Phase 0 - Orientation
Learning How to Think About Design
Before we talk about systems, we need to talk about how you think.
Most engineers approach design the way they approach code: gather requirements, choose tools, apply patterns, and move forward. This works—until it doesn’t. At some point, the systems you build stop behaving like the code you wrote. Problems emerge that cannot be traced to a single function, service, or decision. When that happens, adding more knowledge does not help. Changing how you reason does.
This phase exists to interrupt familiar instincts.
Phase 0 is not about teaching you what to design. It is about exposing the assumptions you already carry—about correctness, scale, failure, and simplicity—and showing where they quietly break down. These chapters will feel less concrete than the ones that follow. That is intentional. You cannot reason well about systems until you are comfortable with uncertainty, trade-offs, and incomplete explanations.
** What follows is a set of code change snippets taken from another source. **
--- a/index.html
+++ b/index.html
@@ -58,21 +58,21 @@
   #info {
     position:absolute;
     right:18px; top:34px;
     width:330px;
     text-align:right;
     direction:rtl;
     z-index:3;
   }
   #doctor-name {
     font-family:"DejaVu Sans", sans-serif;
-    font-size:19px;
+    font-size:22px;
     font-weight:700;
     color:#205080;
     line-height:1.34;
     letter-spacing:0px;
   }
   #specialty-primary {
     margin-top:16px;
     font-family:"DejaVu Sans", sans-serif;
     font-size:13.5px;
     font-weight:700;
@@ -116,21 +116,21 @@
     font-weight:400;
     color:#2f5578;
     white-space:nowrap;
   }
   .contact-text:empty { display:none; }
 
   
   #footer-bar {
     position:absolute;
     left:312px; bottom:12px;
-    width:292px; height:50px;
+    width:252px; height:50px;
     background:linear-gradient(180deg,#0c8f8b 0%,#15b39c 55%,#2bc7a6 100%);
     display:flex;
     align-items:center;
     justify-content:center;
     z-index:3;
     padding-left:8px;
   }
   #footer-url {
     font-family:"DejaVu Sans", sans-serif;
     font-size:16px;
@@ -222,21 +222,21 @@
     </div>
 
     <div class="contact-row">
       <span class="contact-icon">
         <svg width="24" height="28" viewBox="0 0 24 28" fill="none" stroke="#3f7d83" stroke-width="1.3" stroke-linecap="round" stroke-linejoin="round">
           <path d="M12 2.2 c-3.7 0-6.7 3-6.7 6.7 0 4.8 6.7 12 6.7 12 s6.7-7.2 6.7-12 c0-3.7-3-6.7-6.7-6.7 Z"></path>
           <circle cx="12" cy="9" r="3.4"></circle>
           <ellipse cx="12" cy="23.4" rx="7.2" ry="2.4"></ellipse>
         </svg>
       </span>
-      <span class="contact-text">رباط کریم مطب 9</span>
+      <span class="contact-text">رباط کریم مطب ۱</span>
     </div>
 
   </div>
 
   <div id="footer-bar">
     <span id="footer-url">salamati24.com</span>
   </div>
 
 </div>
If you rush through this phase looking for answers, it will feel unsatisfying. If you sit with it, it will change how the rest of the book lands. The goal of Phase 0 is simple: by the time you reach Phase 1, you should no longer be asking, “What framework should I use?” You should be asking, “What kind of problem is this, really?”
Chapter 1: What Is System Design
(and What It Is Not)
A System That Worked Yesterday
The system worked yesterday.
The code hadn’t changed. Tests were green. No alerts fired overnight.
And yet this morning, requests were timing out.
Someone suggested adding more instances. Someone else blamed the database. A third person said, “It works on my machine.”
All reasonable guesses. All wrong.
By noon, a temporary fix was deployed. By evening, the incident was “resolved.” By next week, it happened again—somewhere else.
Nothing was broken. And that was the problem.
The Question Nobody Asked
After incidents like this, teams usually ask familiar questions:
- Which service caused it?
- Was it a bug or a configuration issue?
- Do we need better monitoring?
These are safe questions. They have owners. They lead to tickets.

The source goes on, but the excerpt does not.